How to find the best signal in your area
Despite the fact there are a great many providers operating in the UK, only four of them operate their own network, while the others piggyback their service onto one of these four. When checking signal, then, this is useful to know, since you really only need to check the coverage of four operators.
Nevertheless, we expect you have your heart set on a specific provider, so we've provided links to the coverage checkers for each. When visiting and checking coverage where you live and/or work, we recommend paying special attention to the signal you're likely to get indoors, as this can vary enormously compared to outdoors.
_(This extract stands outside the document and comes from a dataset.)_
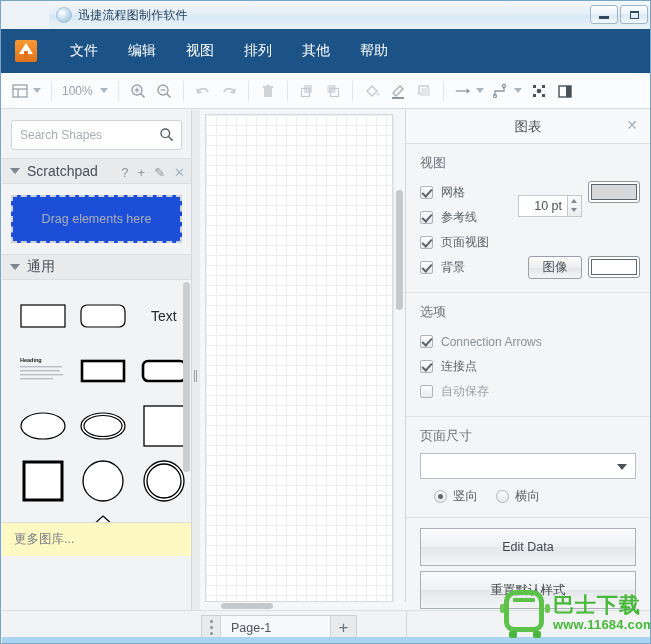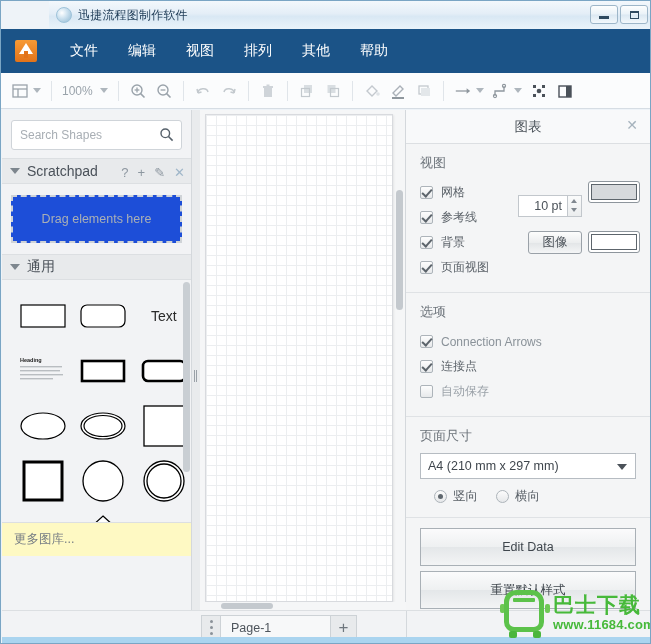"背景" div.rp-row { order: before "页面视图" -> after "页面视图" }
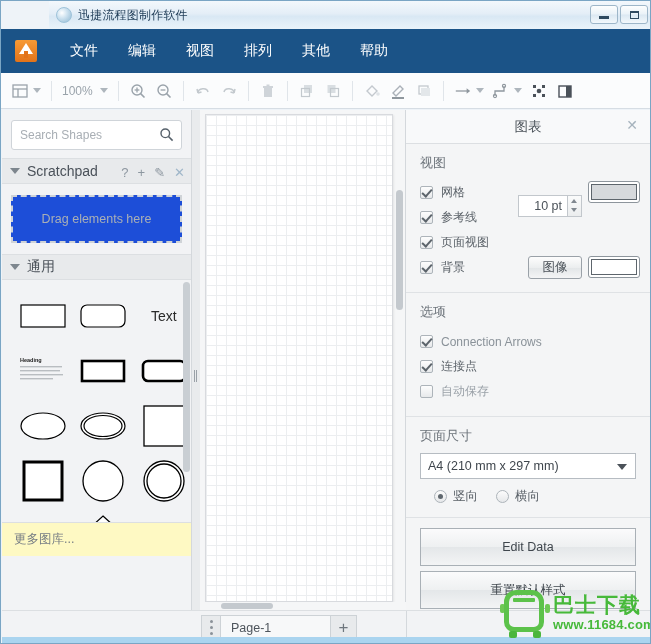"A4 (210 mm x 297" div.val { html: <div>A4 (210 mm x 297 mm)</div> -> none }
It's also worth bearing in mind that when you are inside, either at home or work, most of us will have access to wifi, meaning we don't generally need to rely on our providers for either data or calling coverage, since we can both download and call out using the wifi.
The EE network
EE was the first UK network to offer 5G, having also been first to market with 4G. EE is now owned by BT which bought the network operator in 2016. EE’s 4G network currently covers more than 84% of the UK’s landmass, with plans in place to increase coverage to 99% by the middle of the decade. At the time of writing, its 5G network is available in 168 UK towns and cities. Providers who piggyback on the EE network are currently BT Mobile and Plusnet Mobile.
Population-wise, EE covers 99% of UK residents. This includes all the major cities and their suburbs. O2, Three and Vodafone also have their own 4G networks, all of which are hitting around the 99% coverage mark..
EE plans to complete it’s 5G coverage of the UK by 2028.
The O2 network
O2 launched its 4G service back in August 2013. Its 4G broadband signal now covers around 99% of the UK population, so it’s likely O2’s 4G will cover where you live/work.
Other providers who piggyback on the O2 network are giffgaff, Tesco Mobile, Sky Mobile and Lyca Mobile.
O2 launched its 5G service in October 2019 in around 20 towns and cities. It’s 5G service is now available in more than 150 towns and Cities across the UK, suggesting a steady roll out of this service.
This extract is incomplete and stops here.